*** The input Section Begins ***

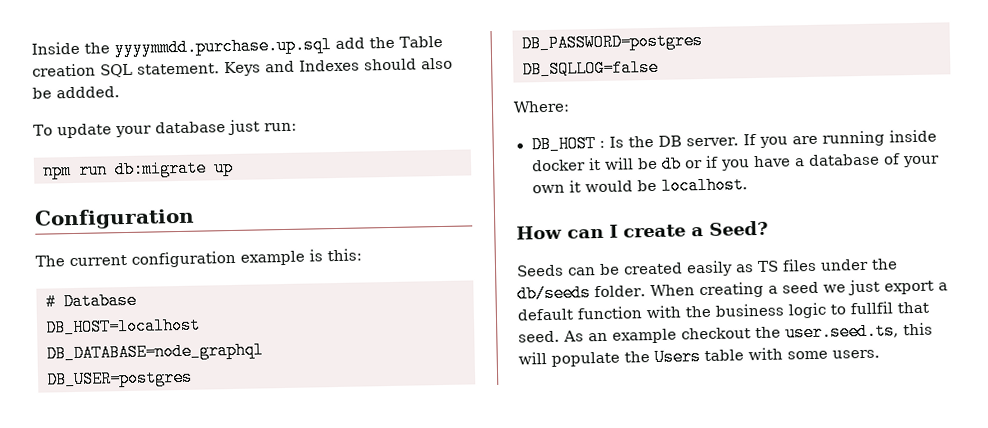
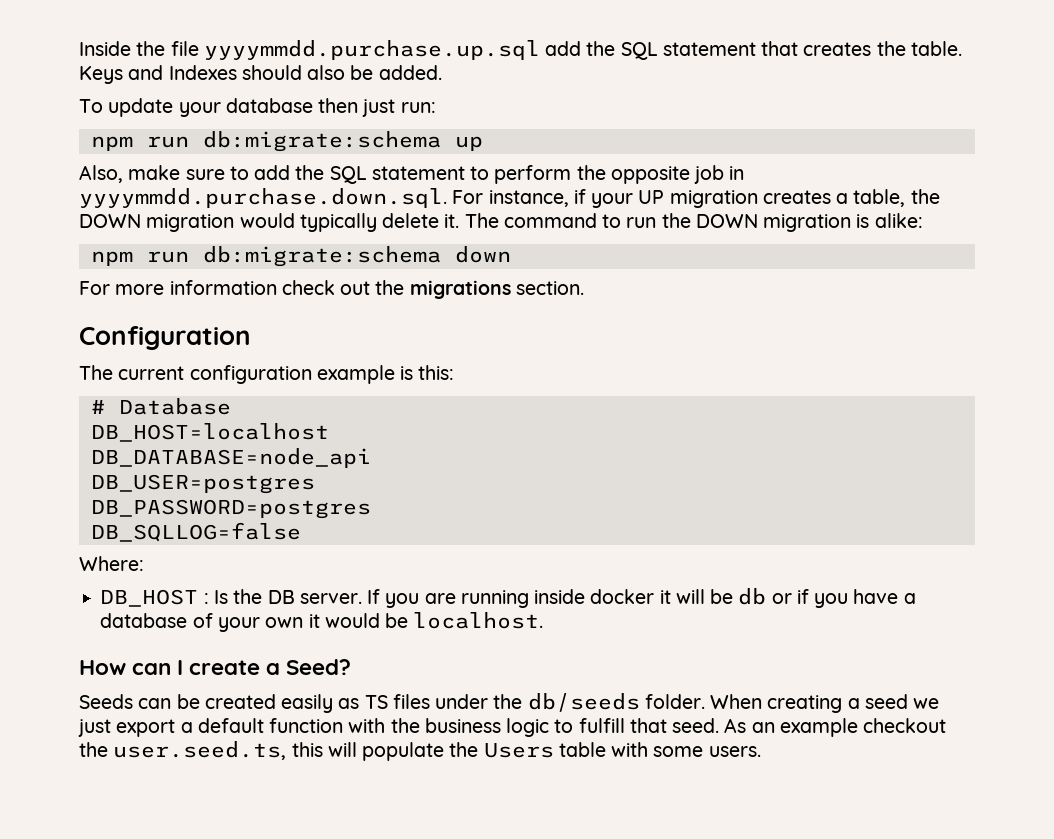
(110, 48) none -> [170,41,199,56] file
[399,35,443,48] [32,63,220,78] Table creation SQL statement. -> [620,41,962,60] SQL statement that creates the table.
[56,86,120,99] addded. -> [378,65,442,80] added.
(226, 127) none -> [318,98,359,113] then
[114,159,207,179] db:migrate -> [202,131,441,152] db:migrate:schema
(234, 167) none -> [79,165,745,184] [79,188,940,208] [79,213,923,232] [90,246,511,267] [79,280,584,299] // Also, make sure to add the SQL statement to perform the opposite job in yyyymmdd.purchase.down.sql. For instance, if your UP migration creates a table, the DOWN migration would typically delete it. The command to run the DOWN migration is alike: // npm run db:migrate:schema down // For more information check out the migrations section.
[46,341,264,363] DB_DATABASE=node_graphql -> [90,448,371,468] DB_DATABASE=node_api
[850,301,893,315] fullfil -> [578,718,625,733] fulfill

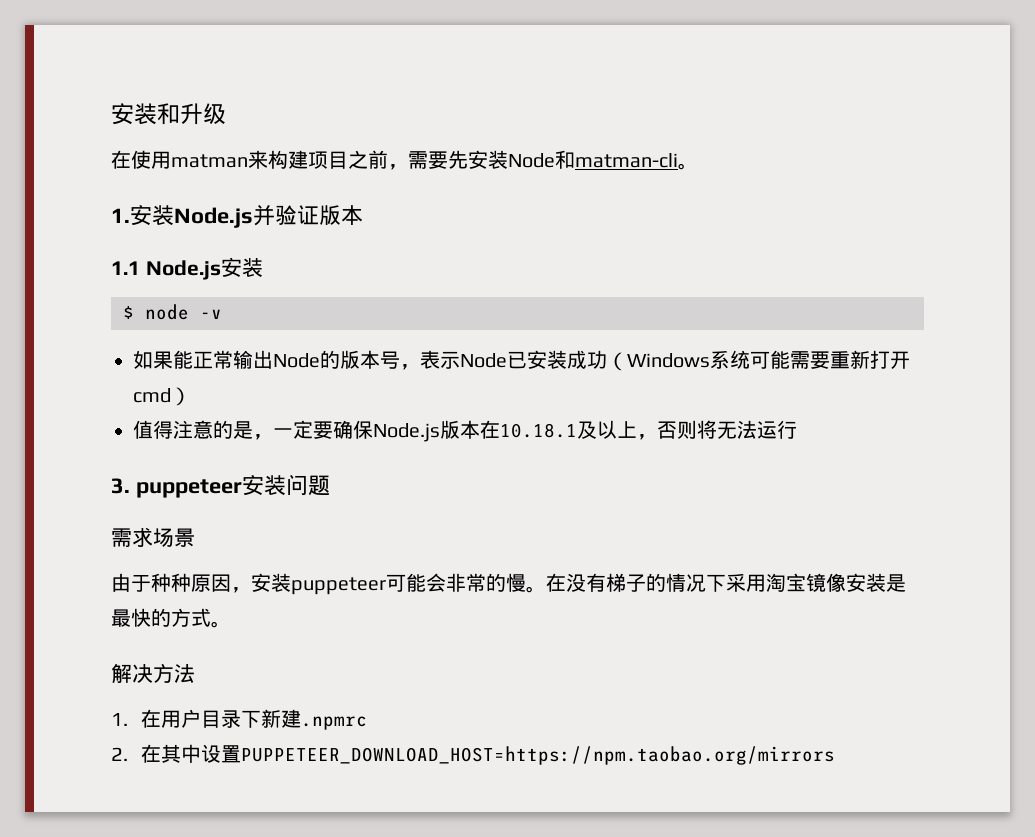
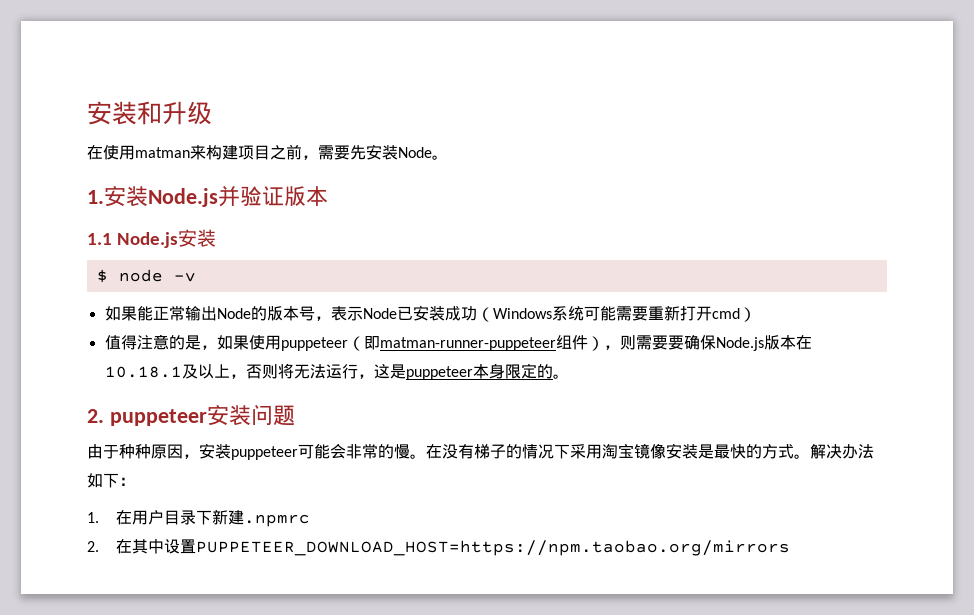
[555,150,678,169] 和matman-cli -> (432, 152) none
[273,420,313,439] 一定 -> [216,335,668,351] 如果使用puppeteer（即matman-runner-puppeteer组件），则需要
[111,478,130,494] // 3. -> [357,363,569,380] [87,409,104,423] ，这是puppeteer本身限定的。 // 2.
[111,527,195,547] // 需求场景 -> (295, 415) none
[111,663,195,683] // 解决方法 -> [810,444,874,459] [87,473,135,488] 解决办法如下：

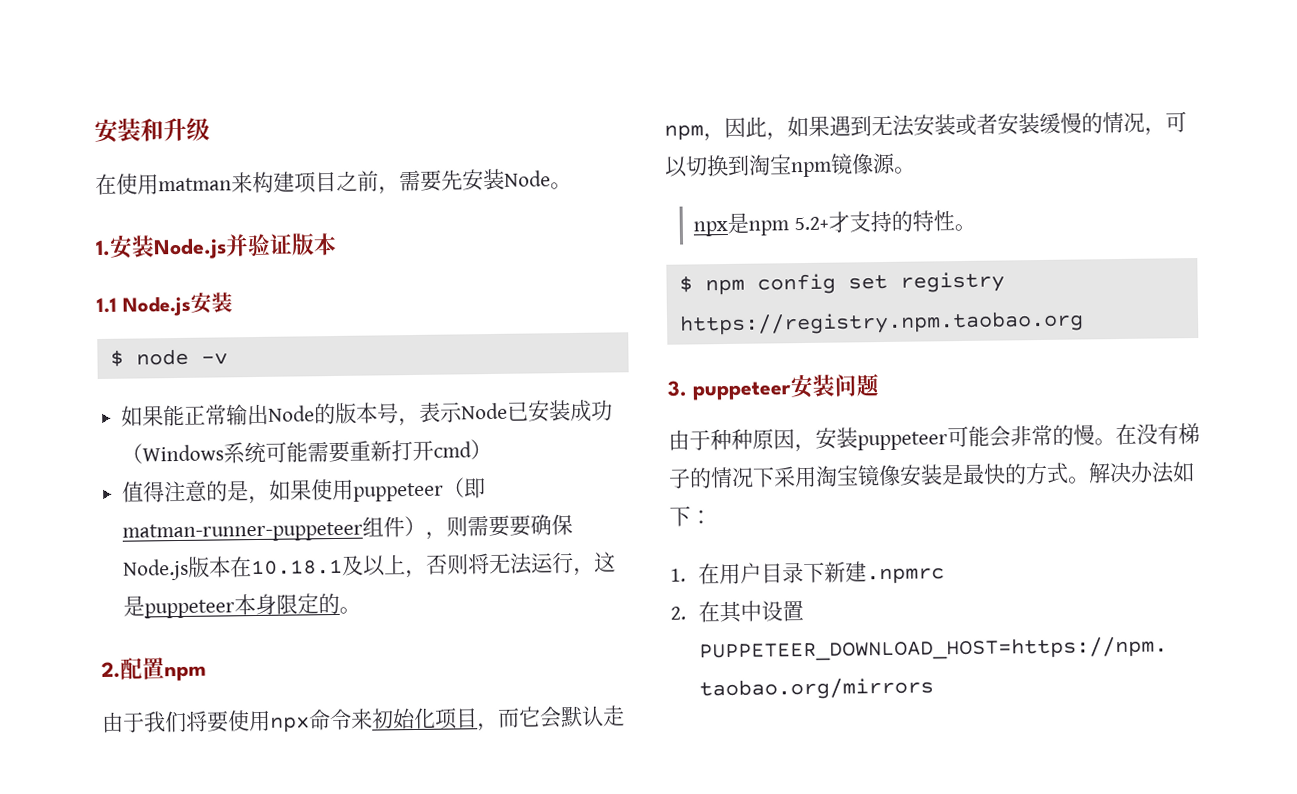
(104, 416) none -> [120,657,206,682] [101,705,625,733] [664,111,1187,142] [664,152,916,178] [693,210,976,237] [678,271,1005,296] [678,310,1084,336] [667,380,687,397] 配置npm // 由于我们将要使用npx命令来初始化项目，而它会默认走npm，因此，如果遇到无法安装或者安装缓慢的情况，可以切换到淘宝npm镜像源。 // npx是npm 5.2+才支持的特性。 // $ npm config set registry https://registry.npm.taobao.org // 3.

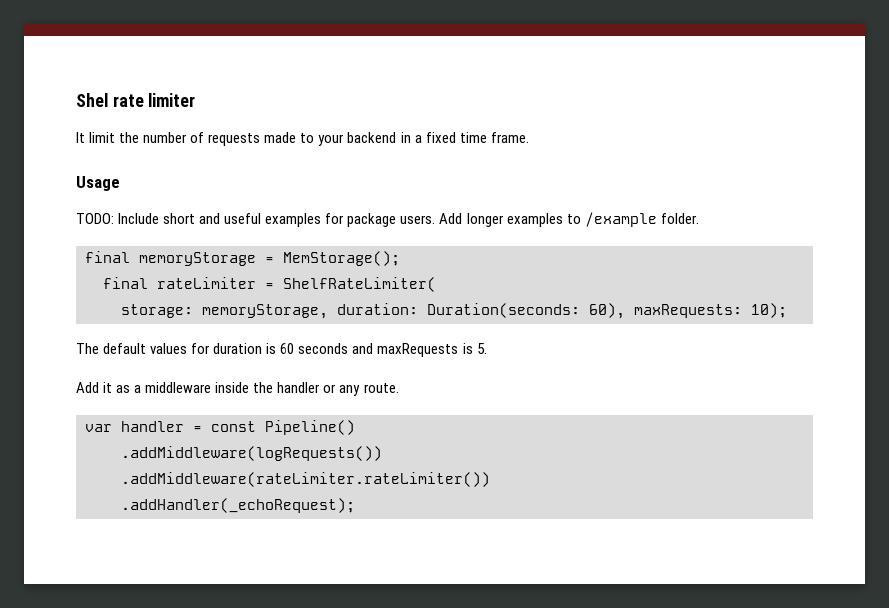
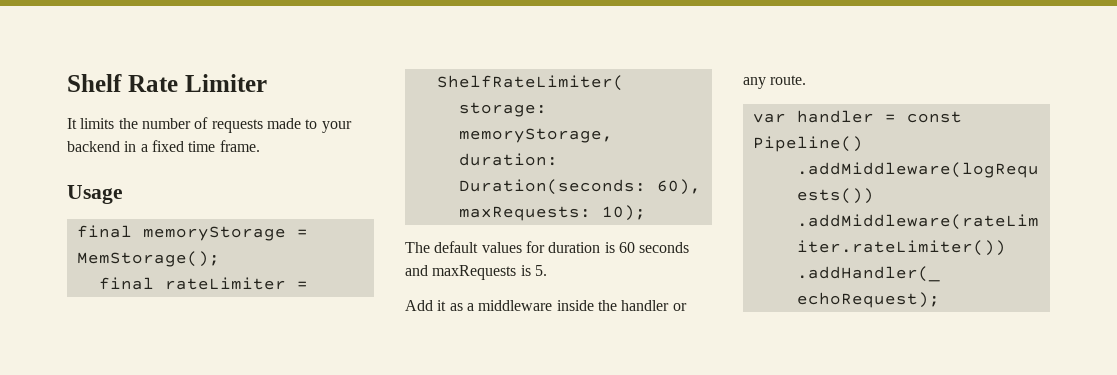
[76,93,196,107] Shel rate limiter -> [67,74,267,92] Shelf Rate Limiter
[89,132,116,143] limit -> [80,118,115,129] limits
[76,212,699,227] // TODO: Include short and useful examples for package users. Add longer examples to /example folder. -> (123, 194) none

*** The input Section Ends ***

- **Required action**
Your task is to retype the lines running from the one that contains "[111,663,195,683] // 解决方法" through the end of the records, and nothing else. Pictures are not part of the copy.

- **Answer to the problem**
[111,663,195,683] // 解决方法 -> [810,444,874,459] [87,473,135,488] 解决办法如下：

(104, 416) none -> [120,657,206,682] [101,705,625,733] [664,111,1187,142] [664,152,916,178] [693,210,976,237] [678,271,1005,296] [678,310,1084,336] [667,380,687,397] 配置npm // 由于我们将要使用npx命令来初始化项目，而它会默认走npm，因此，如果遇到无法安装或者安装缓慢的情况，可以切换到淘宝npm镜像源。 // npx是npm 5.2+才支持的特性。 // $ npm config set registry https://registry.npm.taobao.org // 3.

[76,93,196,107] Shel rate limiter -> [67,74,267,92] Shelf Rate Limiter
[89,132,116,143] limit -> [80,118,115,129] limits
[76,212,699,227] // TODO: Include short and useful examples for package users. Add longer examples to /example folder. -> (123, 194) none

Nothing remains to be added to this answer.